One number is all that is asked for: the number of lines below that hold the string "Cloud".
++++ Extracted material ++++
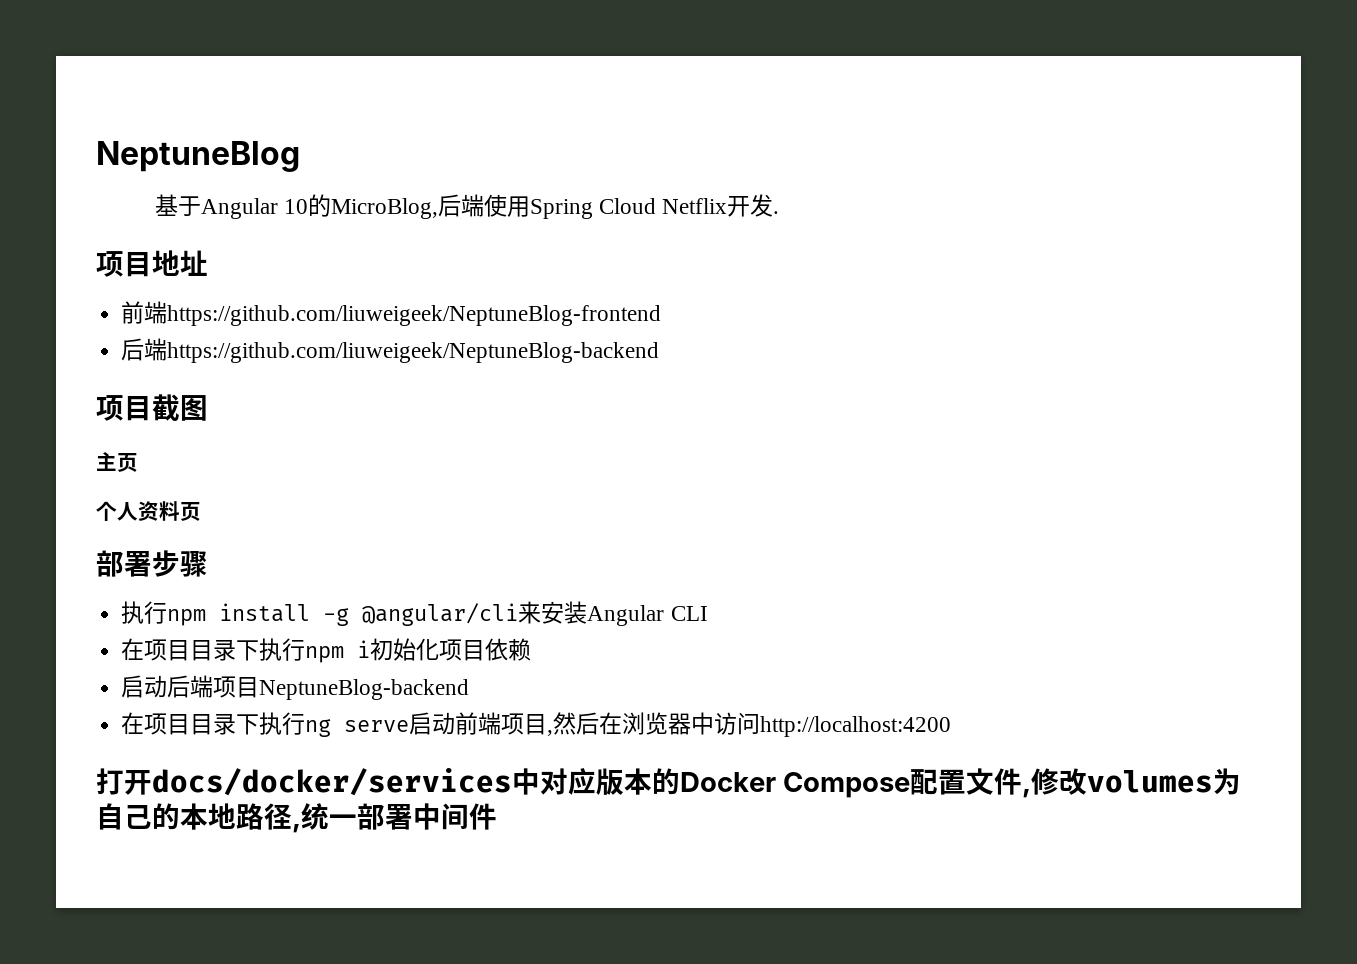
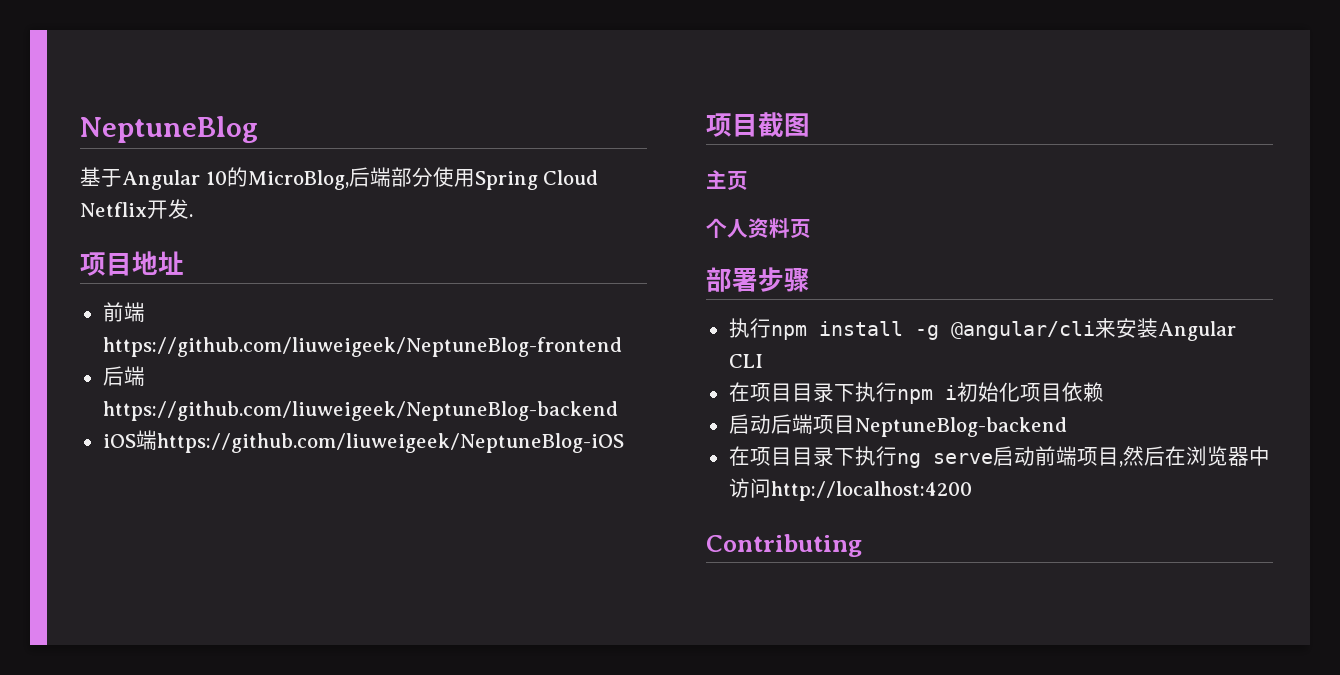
- 基于Angular 10的MicroBlog,后端使用Spring Cloud Netflix开发.
+ 基于Angular 10的MicroBlog,后端部分使用Spring Cloud Netflix开发.
+ iOS端https://github.com/liuweigeek/NeptuneBlog-iOS
- 打开docs/docker/services中对应版本的Docker Compose配置文件,修改volumes为自己的本地路径,统一部署中间件
+ Contributing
++++
▶ The completed task
2